BEGIN DATA

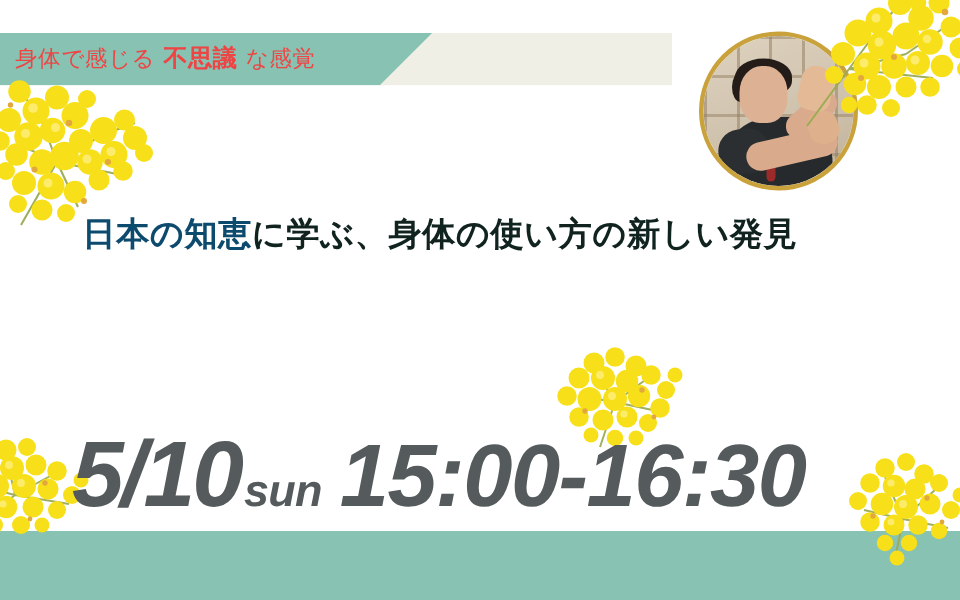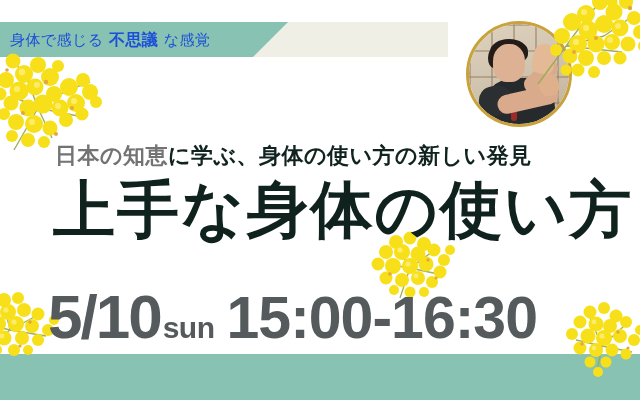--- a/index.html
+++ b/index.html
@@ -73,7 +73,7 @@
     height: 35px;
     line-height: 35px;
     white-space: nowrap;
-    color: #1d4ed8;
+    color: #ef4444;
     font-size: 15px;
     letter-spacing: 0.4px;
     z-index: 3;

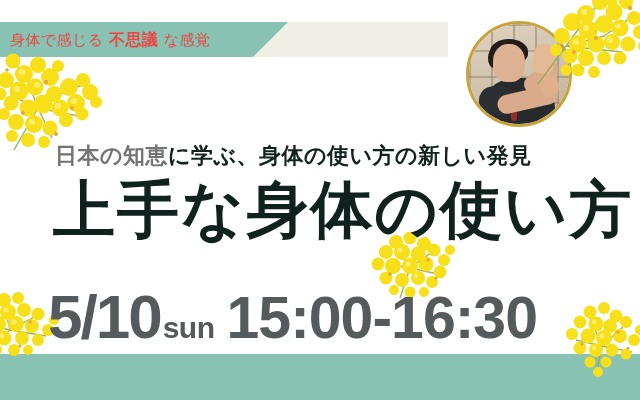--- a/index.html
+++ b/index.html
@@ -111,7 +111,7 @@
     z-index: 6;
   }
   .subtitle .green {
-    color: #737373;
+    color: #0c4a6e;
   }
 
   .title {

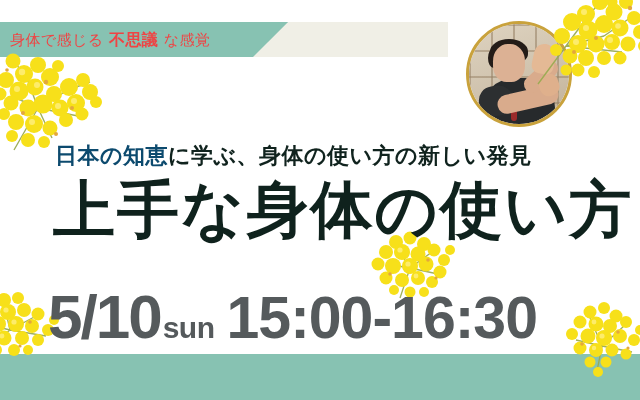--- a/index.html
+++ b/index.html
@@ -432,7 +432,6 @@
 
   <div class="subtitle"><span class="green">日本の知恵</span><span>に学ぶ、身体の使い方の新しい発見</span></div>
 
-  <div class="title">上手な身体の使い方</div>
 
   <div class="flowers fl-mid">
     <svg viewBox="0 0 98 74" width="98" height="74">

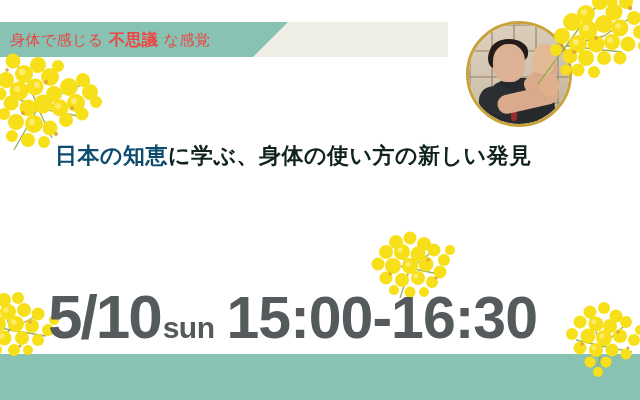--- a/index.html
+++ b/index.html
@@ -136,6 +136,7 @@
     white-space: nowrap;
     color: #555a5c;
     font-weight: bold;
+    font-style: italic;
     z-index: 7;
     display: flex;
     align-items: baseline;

END DATA

### AIM OF THE EXERCISE
Reproduce exactly the lines from the one containing "-111,7 +111,7 @@" through the last line of the records, both included, leaving out every picture.

### SOLUTION FOR THIS TASK
@@ -111,7 +111,7 @@
     z-index: 6;
   }
   .subtitle .green {
-    color: #737373;
+    color: #0c4a6e;
   }
 
   .title {

--- a/index.html
+++ b/index.html
@@ -432,7 +432,6 @@
 
   <div class="subtitle"><span class="green">日本の知恵</span><span>に学ぶ、身体の使い方の新しい発見</span></div>
 
-  <div class="title">上手な身体の使い方</div>
 
   <div class="flowers fl-mid">
     <svg viewBox="0 0 98 74" width="98" height="74">

--- a/index.html
+++ b/index.html
@@ -136,6 +136,7 @@
     white-space: nowrap;
     color: #555a5c;
     font-weight: bold;
+    font-style: italic;
     z-index: 7;
     display: flex;
     align-items: baseline;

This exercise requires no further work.